Anyway, the skycap got me back to the x-ray point, where I took her out of the carrier again for the process, and off we went to the gate. I could hardly carry everything. I thought I would pass out. When we got there the gate had been changed to the other end of the terminal. I almost gave up, but then one of those electric carts came along, and I flagged it down, and the nice man took us to the gate.

Then they wouldn’t let me take Phoebe on the plane without the Captain’s OK, which he finally gave while we waited at the gate. Once on board, in the back of a full flight, I started to relax, when the attendant said the cat couldn’t fly in the cabin but had to go with the luggage in the hold. I demanded to talk to the captain, I talked with every attendant, I raced back and forth and up and down the aisle. Everyone told me something different: people complained, people were allergic, there was no space. Finally they ripped her out of my hands and we took off, 20 minutes late, with me crying. I had been assured when I bought my ticket she could ride in the cabin as it was too hot in BsAs for her to survive the landing at that time of year. I paid a lot more to fly Mexicana instead of a cheaper flight on another airline just because of Phoebe.

But she was there waiting for me as I stepped off the plane.
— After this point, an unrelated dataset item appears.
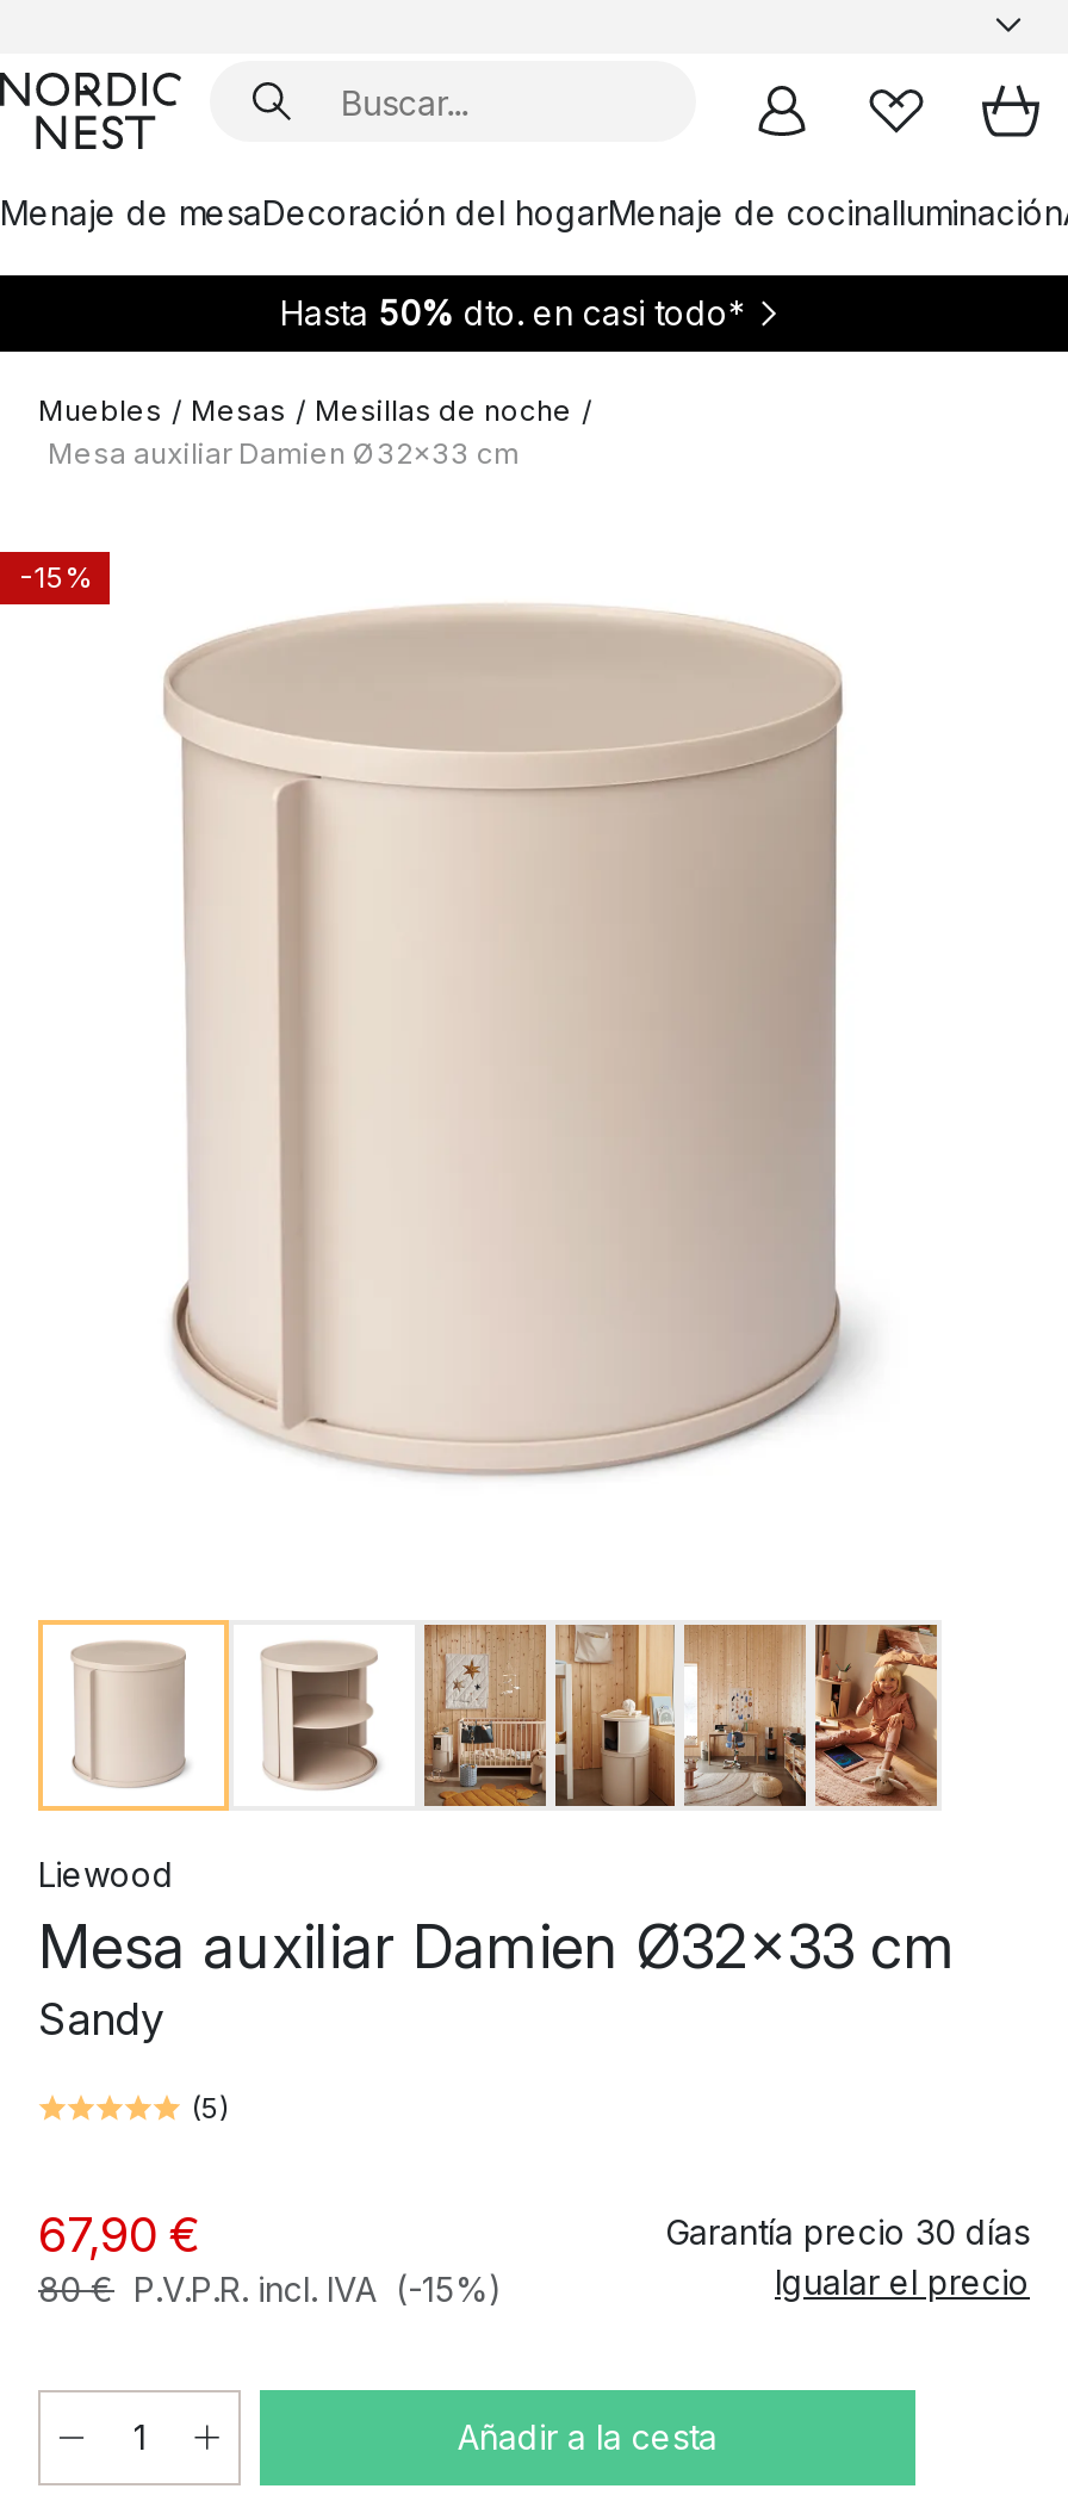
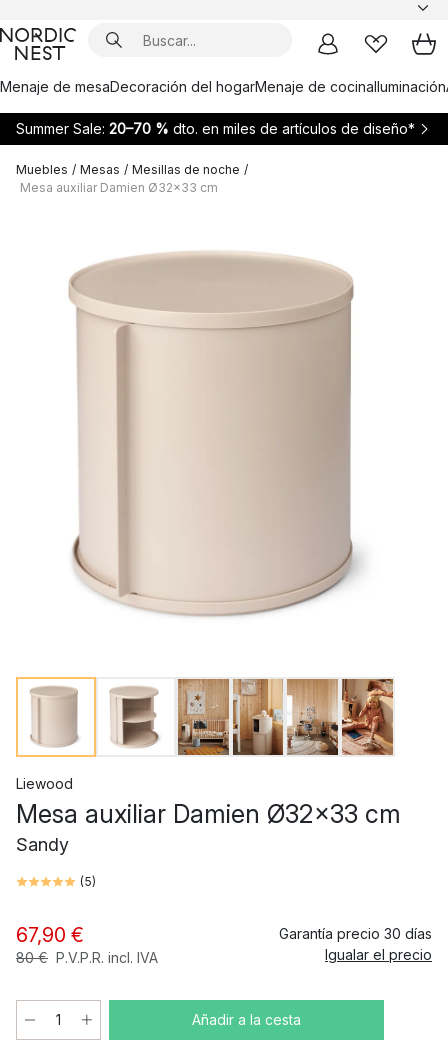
[280,292,745,333] Hasta 50% dto. en casi todo* -> [16,120,414,137] Summer Sale: 20–70 % dto. en miles de artículos de diseño*
[19,559,91,595] -15% -> none
[38,2269,503,2309] 80 € P.V.P.R. incl. IVA (-15%) -> [16,949,158,966] 80 € P.V.P.R. incl. IVA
And the only luggage of my 6 pieces that arrived with me was my painting!! The rest went on vacation for 5 days to Rio.

The following is the Epilogue to my memoir THE CHURCH OF TANGO, describing my transition to Argentina:

I may not have gone where I intended to go, but I think I have ended up where I intended to be. --Douglas Adams


It was finally obvious to me how to follow my bliss. And so I packed up Phoebe the Cat and moved to Buenos Aires, leaving Mexico above the Equator and in my heart.


But in my search for Heaven, I learned that, as Joe Louis so rightly put it, “Everybody wants to go to heaven, but nobody wants to die.”

There’s a price for everything, and wherever you go, there you are.

So I learned that cliches are always true and I don’t need to keep on testing them. Even though it does take two to tango, I’m continuing with my solo tango every night in the milongas of Buenos Aires. Nights of three minute relationships are enough for me now. And then I go home, alone, and satisfied.

The Rapture Tour is over. But the dance remains.

Into a dancer you have grown
From a seed somebody else has thrown
Go on ahead and throw some seeds of your own
And somewhere between the time you arrive and the time you go
May lie a reason you were alive but you'll never know.